TASK PROMPT => Write out exactly, with both ends included, the lines that run from the line containing "201502: none -> 3.3" to the end of the entries. Pictures are not part of the answer.

+++ SUPPLIED DATA +++

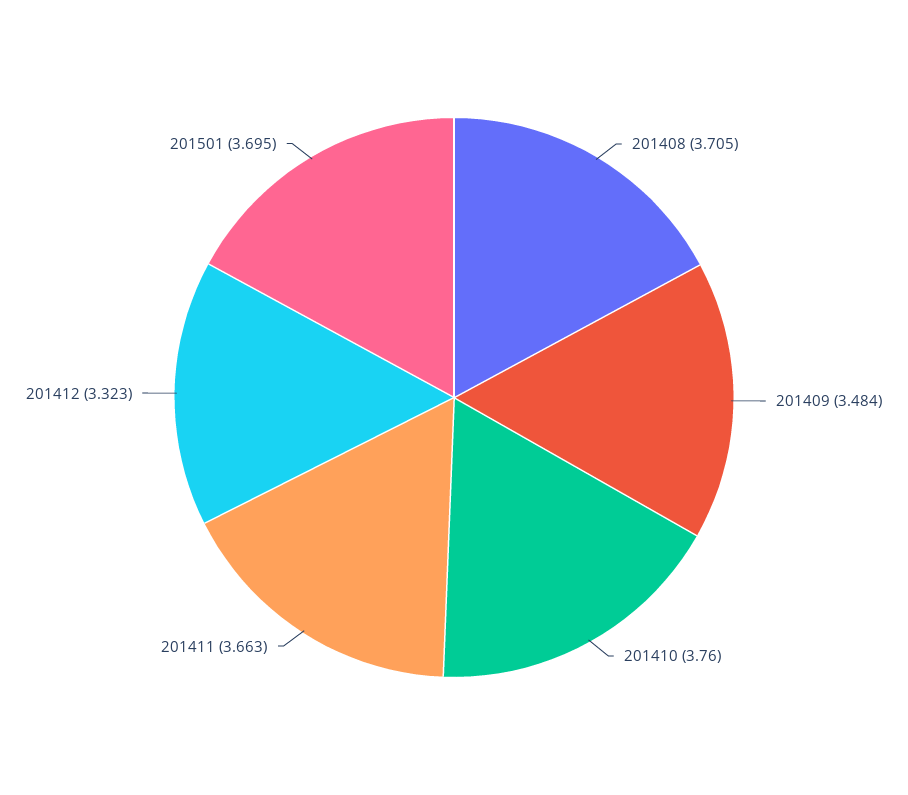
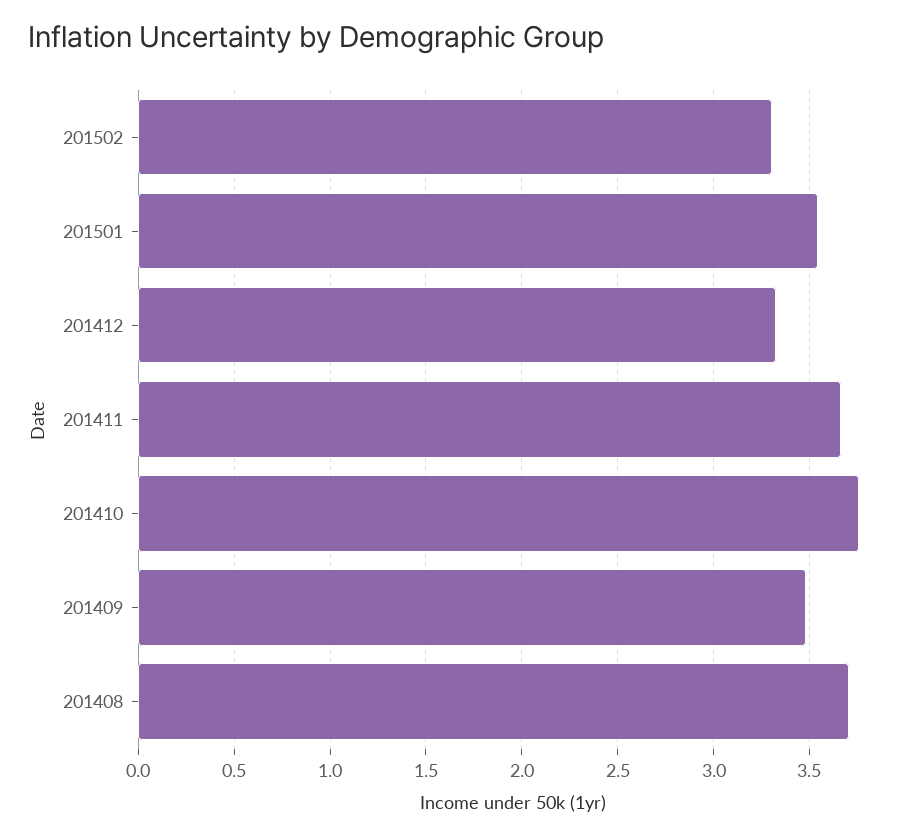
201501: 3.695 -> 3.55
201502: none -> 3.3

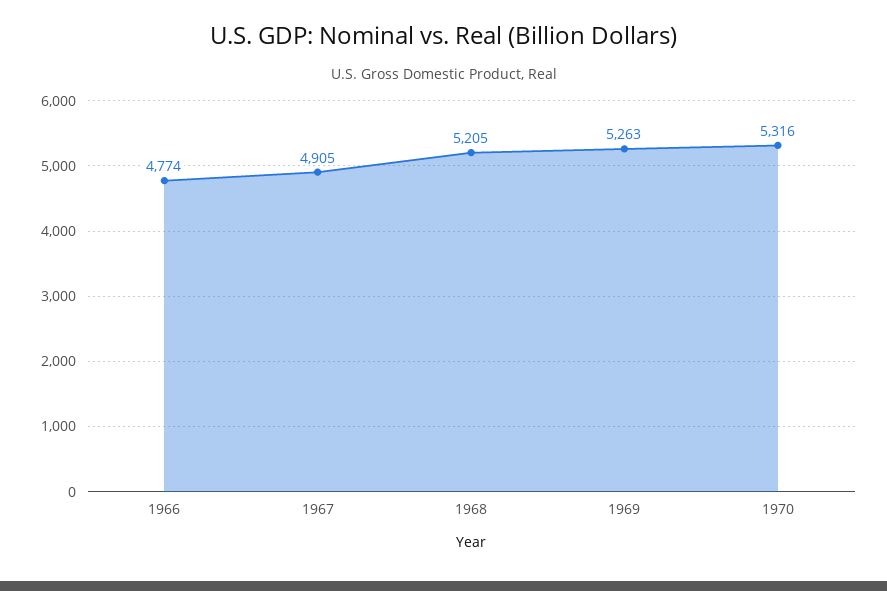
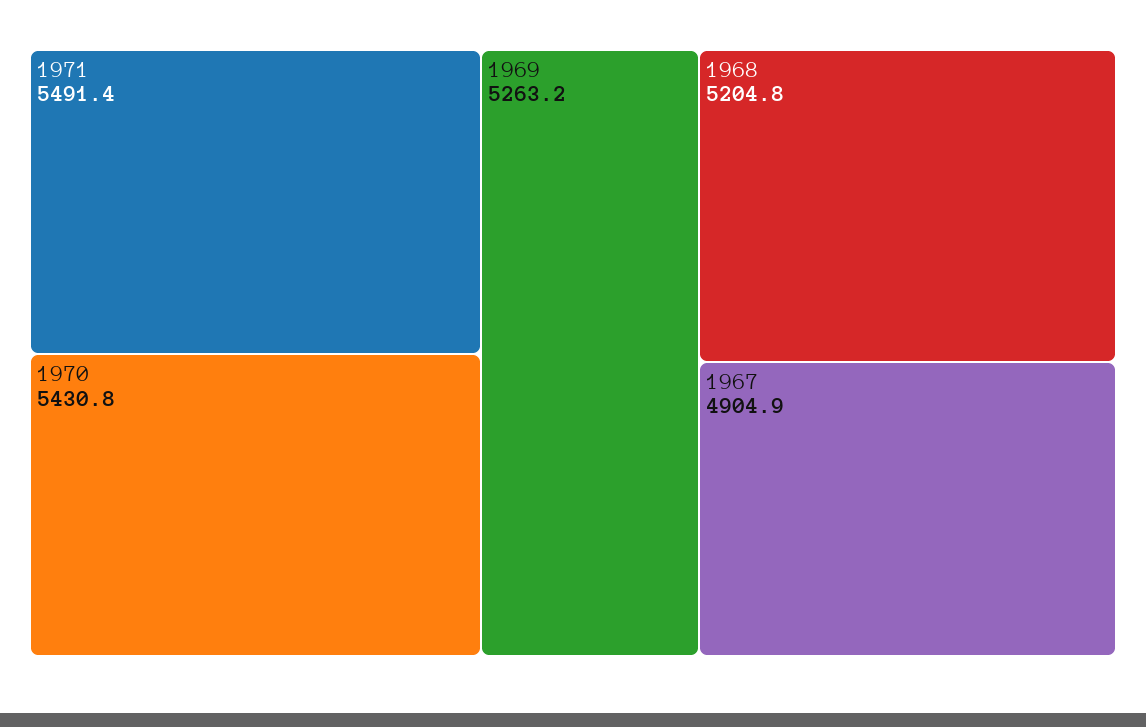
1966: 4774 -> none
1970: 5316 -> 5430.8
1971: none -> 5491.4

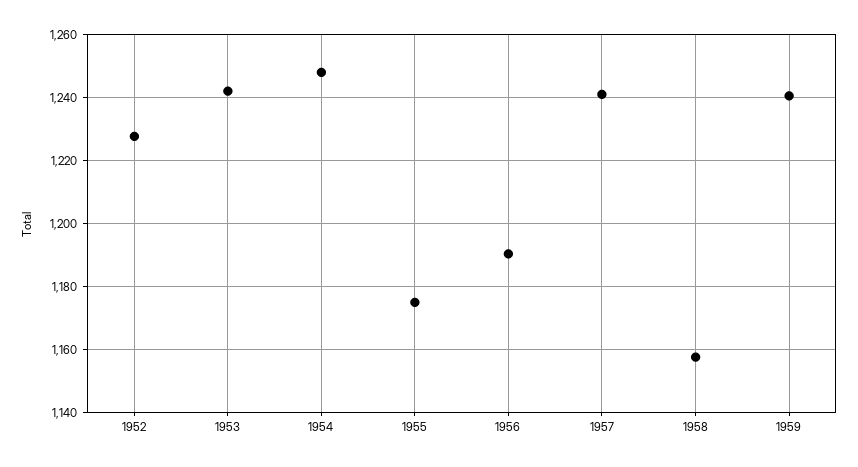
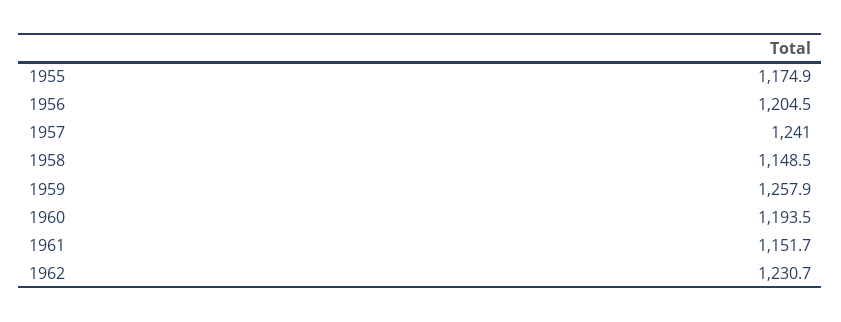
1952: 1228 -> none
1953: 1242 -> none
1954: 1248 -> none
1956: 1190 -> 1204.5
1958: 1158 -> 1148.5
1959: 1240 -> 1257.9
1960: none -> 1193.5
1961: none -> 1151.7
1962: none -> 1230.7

+++

TASK OUTPUT =>
201502: none -> 3.3

1966: 4774 -> none
1970: 5316 -> 5430.8
1971: none -> 5491.4

1952: 1228 -> none
1953: 1242 -> none
1954: 1248 -> none
1956: 1190 -> 1204.5
1958: 1158 -> 1148.5
1959: 1240 -> 1257.9
1960: none -> 1193.5
1961: none -> 1151.7
1962: none -> 1230.7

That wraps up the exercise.